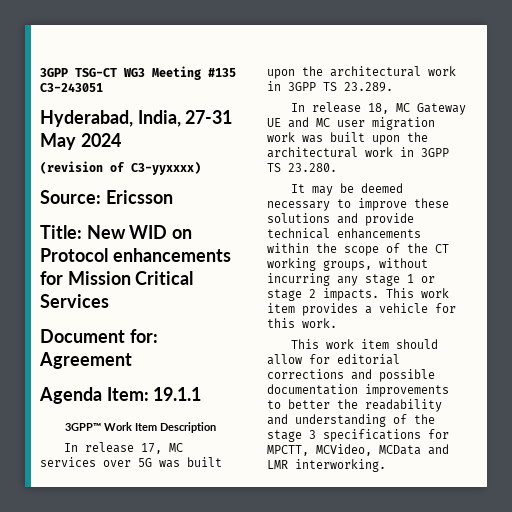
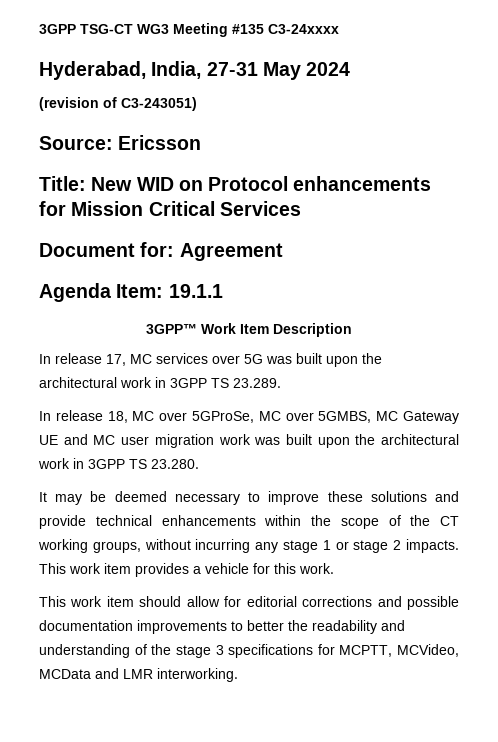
- 3GPP TSG-CT WG3 Meeting #135 C3-243051
+ 3GPP TSG-CT WG3 Meeting #135 C3-24xxxx
- (revision of C3-yyxxxx)
+ (revision of C3-243051)
- In release 18, MC Gateway UE and MC user migration work was built upon the architectural work in 3GPP TS 23.280.
+ In release 18, MC over 5GProSe, MC over 5GMBS, MC Gateway UE and MC user migration work was built upon the architectural work in 3GPP TS 23.280.
- This work item should allow for editorial corrections and possible documentation improvements to better the readability and understanding of the stage 3 specifications for MPCTT, MCVideo, MCData and LMR interworking.
+ This work item should allow for editorial corrections and possible documentation improvements to better the readability and understanding of the stage 3 specifications for MCPTT, MCVideo, MCData and LMR interworking.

______

**ASSIGNMENT:**
Copy the data above word for word. Pictures stay out.

**SOLUTION TO THIS EXERCISE:**
- 3GPP TSG-CT WG3 Meeting #135 C3-243051
+ 3GPP TSG-CT WG3 Meeting #135 C3-24xxxx
- (revision of C3-yyxxxx)
+ (revision of C3-243051)
- In release 18, MC Gateway UE and MC user migration work was built upon the architectural work in 3GPP TS 23.280.
+ In release 18, MC over 5GProSe, MC over 5GMBS, MC Gateway UE and MC user migration work was built upon the architectural work in 3GPP TS 23.280.
- This work item should allow for editorial corrections and possible documentation improvements to better the readability and understanding of the stage 3 specifications for MPCTT, MCVideo, MCData and LMR interworking.
+ This work item should allow for editorial corrections and possible documentation improvements to better the readability and understanding of the stage 3 specifications for MCPTT, MCVideo, MCData and LMR interworking.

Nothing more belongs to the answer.